[Edit difference data]
<<<<
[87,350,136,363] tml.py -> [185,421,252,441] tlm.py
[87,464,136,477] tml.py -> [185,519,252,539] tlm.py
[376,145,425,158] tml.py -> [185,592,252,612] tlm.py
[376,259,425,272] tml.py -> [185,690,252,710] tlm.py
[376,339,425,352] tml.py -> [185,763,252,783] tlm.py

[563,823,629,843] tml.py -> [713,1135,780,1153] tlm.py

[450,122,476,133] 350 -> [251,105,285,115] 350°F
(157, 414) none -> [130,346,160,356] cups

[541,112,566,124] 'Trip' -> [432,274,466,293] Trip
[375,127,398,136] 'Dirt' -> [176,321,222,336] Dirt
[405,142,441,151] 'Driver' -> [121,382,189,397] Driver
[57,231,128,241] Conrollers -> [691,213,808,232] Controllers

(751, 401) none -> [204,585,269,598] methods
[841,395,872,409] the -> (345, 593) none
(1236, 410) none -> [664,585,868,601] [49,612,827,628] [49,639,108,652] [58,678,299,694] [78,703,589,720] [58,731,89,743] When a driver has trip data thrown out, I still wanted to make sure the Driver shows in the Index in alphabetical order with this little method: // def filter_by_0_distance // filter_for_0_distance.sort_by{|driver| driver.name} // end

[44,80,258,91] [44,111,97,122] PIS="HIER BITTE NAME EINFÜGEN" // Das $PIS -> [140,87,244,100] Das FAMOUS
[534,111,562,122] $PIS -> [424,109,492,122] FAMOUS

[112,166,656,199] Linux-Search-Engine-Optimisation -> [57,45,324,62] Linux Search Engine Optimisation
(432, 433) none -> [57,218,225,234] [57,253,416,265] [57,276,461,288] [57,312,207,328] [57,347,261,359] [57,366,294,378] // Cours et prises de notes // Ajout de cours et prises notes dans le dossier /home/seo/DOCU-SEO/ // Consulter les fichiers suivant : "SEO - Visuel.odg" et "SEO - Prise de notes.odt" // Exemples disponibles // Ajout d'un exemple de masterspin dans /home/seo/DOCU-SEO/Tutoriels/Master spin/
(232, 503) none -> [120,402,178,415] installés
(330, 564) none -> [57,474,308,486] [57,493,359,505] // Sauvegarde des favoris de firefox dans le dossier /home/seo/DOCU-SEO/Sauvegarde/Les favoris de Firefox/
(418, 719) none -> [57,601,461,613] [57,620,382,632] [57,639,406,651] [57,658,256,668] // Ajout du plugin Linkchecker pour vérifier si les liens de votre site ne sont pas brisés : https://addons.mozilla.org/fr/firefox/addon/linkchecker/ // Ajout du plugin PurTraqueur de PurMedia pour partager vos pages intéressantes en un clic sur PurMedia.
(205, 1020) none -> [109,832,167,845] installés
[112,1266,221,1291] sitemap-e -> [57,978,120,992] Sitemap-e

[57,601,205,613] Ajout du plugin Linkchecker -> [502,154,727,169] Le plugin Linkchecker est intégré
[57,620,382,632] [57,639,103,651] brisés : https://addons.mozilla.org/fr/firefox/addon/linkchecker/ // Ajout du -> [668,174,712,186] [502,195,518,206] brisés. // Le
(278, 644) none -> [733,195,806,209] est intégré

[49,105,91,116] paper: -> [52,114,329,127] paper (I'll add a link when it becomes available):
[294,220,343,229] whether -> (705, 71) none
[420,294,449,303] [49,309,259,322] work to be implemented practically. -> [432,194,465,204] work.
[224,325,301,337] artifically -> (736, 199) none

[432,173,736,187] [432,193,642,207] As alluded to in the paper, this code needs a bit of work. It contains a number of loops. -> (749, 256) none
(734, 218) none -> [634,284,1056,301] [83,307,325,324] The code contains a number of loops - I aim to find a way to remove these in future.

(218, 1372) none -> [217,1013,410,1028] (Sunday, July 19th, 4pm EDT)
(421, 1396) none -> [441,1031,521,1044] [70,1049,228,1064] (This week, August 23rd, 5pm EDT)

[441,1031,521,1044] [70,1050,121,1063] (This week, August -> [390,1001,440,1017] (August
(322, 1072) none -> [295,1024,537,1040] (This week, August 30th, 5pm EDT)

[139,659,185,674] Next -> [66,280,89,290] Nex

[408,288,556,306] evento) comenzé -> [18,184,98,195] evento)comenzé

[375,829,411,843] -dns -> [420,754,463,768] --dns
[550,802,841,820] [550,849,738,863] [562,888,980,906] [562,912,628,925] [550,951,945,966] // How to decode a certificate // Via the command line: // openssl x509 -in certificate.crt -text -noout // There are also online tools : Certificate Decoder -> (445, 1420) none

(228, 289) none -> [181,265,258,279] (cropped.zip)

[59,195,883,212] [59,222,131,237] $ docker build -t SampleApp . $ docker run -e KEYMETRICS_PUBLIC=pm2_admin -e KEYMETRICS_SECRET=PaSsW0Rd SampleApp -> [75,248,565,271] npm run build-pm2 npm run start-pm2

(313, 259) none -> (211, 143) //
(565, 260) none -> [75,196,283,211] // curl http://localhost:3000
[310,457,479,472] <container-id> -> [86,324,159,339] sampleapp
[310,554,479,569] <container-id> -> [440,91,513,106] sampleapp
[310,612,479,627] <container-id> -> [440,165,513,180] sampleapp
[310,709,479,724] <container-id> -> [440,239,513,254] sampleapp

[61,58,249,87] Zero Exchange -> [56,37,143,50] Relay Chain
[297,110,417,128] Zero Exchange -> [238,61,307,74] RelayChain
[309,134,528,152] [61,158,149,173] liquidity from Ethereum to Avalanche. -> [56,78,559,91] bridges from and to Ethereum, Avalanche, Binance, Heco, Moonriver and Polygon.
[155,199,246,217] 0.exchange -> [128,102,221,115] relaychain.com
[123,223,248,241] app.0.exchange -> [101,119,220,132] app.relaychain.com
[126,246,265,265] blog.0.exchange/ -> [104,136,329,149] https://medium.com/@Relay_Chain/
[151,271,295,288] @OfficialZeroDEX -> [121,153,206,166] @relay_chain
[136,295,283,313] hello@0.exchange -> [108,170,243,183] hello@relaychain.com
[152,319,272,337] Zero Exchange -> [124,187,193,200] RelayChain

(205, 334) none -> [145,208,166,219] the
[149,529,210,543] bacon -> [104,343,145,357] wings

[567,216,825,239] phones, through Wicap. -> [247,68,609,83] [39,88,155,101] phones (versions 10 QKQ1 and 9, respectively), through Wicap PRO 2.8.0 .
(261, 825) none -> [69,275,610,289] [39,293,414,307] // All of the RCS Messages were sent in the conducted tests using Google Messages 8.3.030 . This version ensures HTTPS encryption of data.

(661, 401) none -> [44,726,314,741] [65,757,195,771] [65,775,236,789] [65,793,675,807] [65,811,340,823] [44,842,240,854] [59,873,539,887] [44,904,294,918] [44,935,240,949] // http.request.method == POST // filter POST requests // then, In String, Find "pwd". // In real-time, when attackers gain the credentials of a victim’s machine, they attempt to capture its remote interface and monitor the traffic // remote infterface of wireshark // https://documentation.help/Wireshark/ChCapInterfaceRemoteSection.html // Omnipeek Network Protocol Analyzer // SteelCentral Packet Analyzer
>>>>
TASK DIRECTIONS:
Starting at the line that has "[376,259,425,272] tml.py ->" and ending at the line that has "[112,166,656,199] Linux-Search-Engine-Optimisation ->", please write out the lines above exactly, leaving out all others.

EXERCISE RESPONSE:
[376,259,425,272] tml.py -> [185,690,252,710] tlm.py
[376,339,425,352] tml.py -> [185,763,252,783] tlm.py

[563,823,629,843] tml.py -> [713,1135,780,1153] tlm.py

[450,122,476,133] 350 -> [251,105,285,115] 350°F
(157, 414) none -> [130,346,160,356] cups

[541,112,566,124] 'Trip' -> [432,274,466,293] Trip
[375,127,398,136] 'Dirt' -> [176,321,222,336] Dirt
[405,142,441,151] 'Driver' -> [121,382,189,397] Driver
[57,231,128,241] Conrollers -> [691,213,808,232] Controllers

(751, 401) none -> [204,585,269,598] methods
[841,395,872,409] the -> (345, 593) none
(1236, 410) none -> [664,585,868,601] [49,612,827,628] [49,639,108,652] [58,678,299,694] [78,703,589,720] [58,731,89,743] When a driver has trip data thrown out, I still wanted to make sure the Driver shows in the Index in alphabetical order with this little method: // def filter_by_0_distance // filter_for_0_distance.sort_by{|driver| driver.name} // end

[44,80,258,91] [44,111,97,122] PIS="HIER BITTE NAME EINFÜGEN" // Das $PIS -> [140,87,244,100] Das FAMOUS
[534,111,562,122] $PIS -> [424,109,492,122] FAMOUS

[112,166,656,199] Linux-Search-Engine-Optimisation -> [57,45,324,62] Linux Search Engine Optimisation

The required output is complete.